South Africa, one of the five countries most affected by the novel coronavirus disease (COVID-19) pandemic, accounted for 35 per cent of the infections
More than 10,000 healthcare workers in at least 40 countries in Africa have contracted the novel coronavirus disease (COVID-19), said the World Health Organization (WHO) in a July 23, 2020 statement.
It pointed out the increasing risk of infection frontline healthcare workers face across the continent, as the COVID-19 pandemic continues to tighten its grip on Africa, with over 770,000 cases and 16,000 deaths as of July 23.
Some countries are approaching a critical number of infections that can place stress on their healthcare systems, the global health body warned, in an address at a virtual press conference.
Eighty-four per cent of the continent’s healthcare facilities surveyed by the WHO were found to have poor infrastructure to prevent infections.
“The growth we are seeing in COVID-19 cases in Africa is placing an ever-greater strain on health services across the continent,” said Matshidiso Moeti, WHO’s regional director for Africa.
“This has very real consequences for individuals who work in them and there is no more sobering an example of this than the rising number of healthcare worker infections,” Moeti added.
No adequate infrastructure to prevent infections
The WHO survey, which included clinics and hospitals across the continent, pointed out the poor state of healthcare workers. Just 16 per cent of the nearly 30,000 facilities surveyed had assessment scores above 75 per cent, according to the survey.
Several healthcare centres lacked the infrastructure necessary to implement key infection prevention measures, including to prevent overcrowding.
Only 7.8 per cent — or 2,213 healthcare centres — had isolation capacities and just a third had the capacity to meet the needs of patients requiring urgent care.

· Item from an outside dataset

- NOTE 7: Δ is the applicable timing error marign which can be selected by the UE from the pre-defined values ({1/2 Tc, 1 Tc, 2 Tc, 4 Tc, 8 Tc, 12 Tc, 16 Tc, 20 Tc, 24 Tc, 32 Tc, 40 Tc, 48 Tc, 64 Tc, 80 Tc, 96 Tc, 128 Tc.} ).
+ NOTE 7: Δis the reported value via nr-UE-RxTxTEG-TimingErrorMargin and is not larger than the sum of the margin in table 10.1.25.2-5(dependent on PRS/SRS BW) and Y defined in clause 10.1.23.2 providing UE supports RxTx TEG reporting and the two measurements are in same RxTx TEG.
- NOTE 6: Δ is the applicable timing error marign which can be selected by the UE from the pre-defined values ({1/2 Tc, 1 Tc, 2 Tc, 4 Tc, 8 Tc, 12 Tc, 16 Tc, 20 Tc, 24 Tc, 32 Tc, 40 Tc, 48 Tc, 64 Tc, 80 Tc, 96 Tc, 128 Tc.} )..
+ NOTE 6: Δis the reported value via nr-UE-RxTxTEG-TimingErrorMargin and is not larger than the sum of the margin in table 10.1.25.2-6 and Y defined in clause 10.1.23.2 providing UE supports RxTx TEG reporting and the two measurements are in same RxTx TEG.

Infected healthcare workers in South Africa
South Africa — one of the five countries most affected by the pandemic — accounted for 35 per cent of the infections among healthcare workers in the continent recorded so far.
More than 3,500 workers were reported to be infected by SARS-CoV-2, the virus that causes COVID-19, leaving at least 34 dead.
The workers, however, have continued to work at increasing odds against their lives, the British Broadcasting Corporation reported.
Infected workers in sub-Saharan Africa
Healthcare workers accounted for at least five per cent of all COVID-19 infections in sub-Saharan Africa, according to preliminary data from the WHO. The workers accounted for more than 10 per cent of all infections in four African countries within this region.
Over 1.4 million or 10 per cent of all cases worldwide are among healthcare workers though there is a wide range between individual countries.
Why healthcare workers are at risk
Other delegates, who addressed the media along with the WHO July 23, included Léonie Claudine Lougue, minister of health, Burkina Faso, Alpha T Wurie, minister of health and population, Sierra Leone and Jemima A Dennis-Antwi, independent consultant for the Centre for Health Development and Research.
They reiterated and highlighted the key reasons behind the risk to healthcare workers.
Inadequate access to personal protective equipment (PPE) and weak infection prevention and control measures raised the risk of infection among healthcare workers, said Moeti, on behalf of the WHO African region.
Earlier this month, international non-profit Amnesty International called for the safety and security of healthcare workers worldwide.
While the demand for protective equipment has increased, global restrictions on travel have led to and triggered shortages in supply.
Several COVID-19 patients are asymptomatic as well. There is, thus, the risk of healthcare workers being exposed to such patients who visit hospitals and other healthcare centres.
Risks may also arise when healthcare personnel are repurposed for responding against COVID-19 without adequate briefings or because of heavy workloads that result in fatigue, burnout and, possibly, not fully applying standard operating procedures stated by WHO.
In several African countries, infection prevention and control measures aimed at preventing infections in healthcare facilities are still not fully implemented.
Moeti — in her opening address to the press — said the WHO will continue to help African countries with the support of international partners to replenish supplies of essential supplies of “safety goods” for the healthcare workers.
More than two million PPEs — including masks, gloves and goggles — were shipped to African countries, with 41 million PPE items in the pipeline from China starting July 25, according to Moeti.
WHO said it was also working closely with health ministries to reduce healthcare worker infections since the onset of COVID-19.
Over 50,000 healthcare workers in Africa were trained on infection prevention and control, with 200,000 more such workers to be trained by the WHO with more guidelines on best practices and up-to-date treatment regimes.
Countries like Sierra Leone and Cote d’Ivoire have, thus, managed to reduce healthcare worker infections considerably, claimed the WHO statement.
In Sierra Leone, healthcare workers accounted for 16 per cent of the country’s COVID-19 infections two months ago. The numbers have now, however, dropped to nine per cent.
The WHO recommended increasing measures to prevent infection and control them. This also requires a true estimate of the health crisis affecting them: Nurses and midwives accounted for a larger share of the infected workers.
Managing the crisis calls for accurate and realistic estimates by systematic collection and reporting of information on such frontline healthcare workers across the world, including Africa, as demanded by the International Council of Nurses recently.